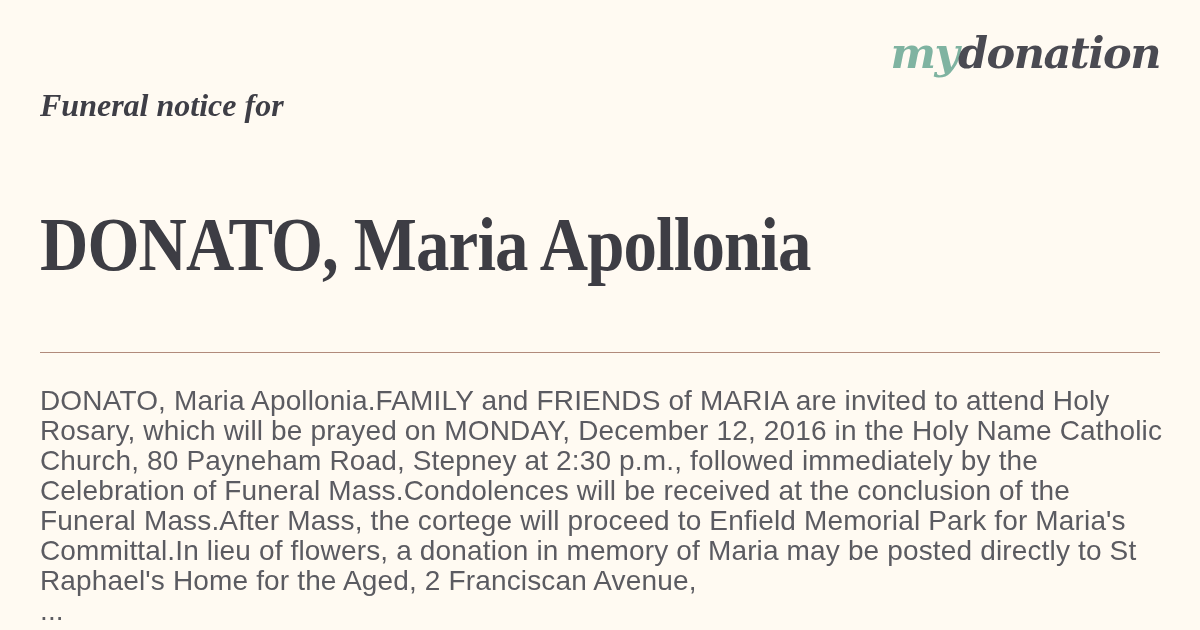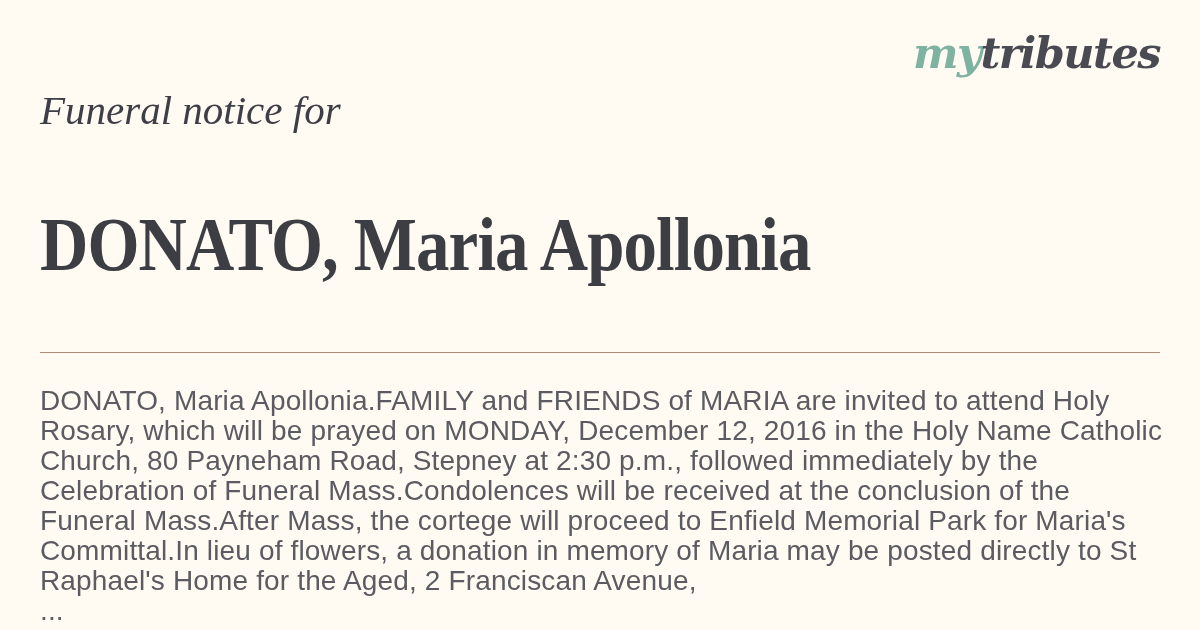--- a/index.html
+++ b/index.html
@@ -86,7 +86,7 @@
 <div class="card">
 
   <div class="logo">
-    <span class="logo-my">my</span><span class="logo-tributes">tributes</span>
+    <span class="logo-my">my</span><span class="logo-tributes">donation</span>
   </div>
 
   <div class="kicker">Funeral notice for</div>

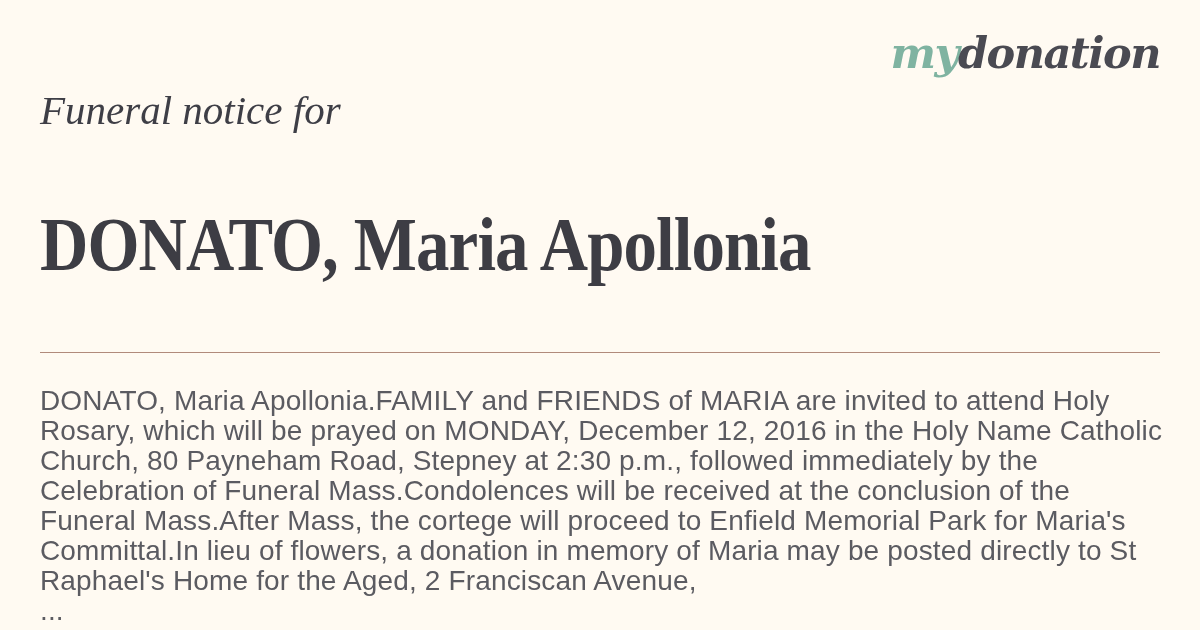--- a/index.html
+++ b/index.html
@@ -38,8 +38,8 @@
     left: 40px;
     font-family: "Liberation Serif", serif;
     font-style: italic;
-    font-weight: 400;
-    font-size: 41px;
+    font-weight: 700;
+    font-size: 32px;
     color: #3E3E46;
     line-height: 1.1;
     white-space: nowrap;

Requirement:
All of the material above must be given again verbatim, except for the pictures.

Reply:
--- a/index.html
+++ b/index.html
@@ -86,7 +86,7 @@
 <div class="card">
 
   <div class="logo">
-    <span class="logo-my">my</span><span class="logo-tributes">tributes</span>
+    <span class="logo-my">my</span><span class="logo-tributes">donation</span>
   </div>
 
   <div class="kicker">Funeral notice for</div>

--- a/index.html
+++ b/index.html
@@ -38,8 +38,8 @@
     left: 40px;
     font-family: "Liberation Serif", serif;
     font-style: italic;
-    font-weight: 400;
-    font-size: 41px;
+    font-weight: 700;
+    font-size: 32px;
     color: #3E3E46;
     line-height: 1.1;
     white-space: nowrap;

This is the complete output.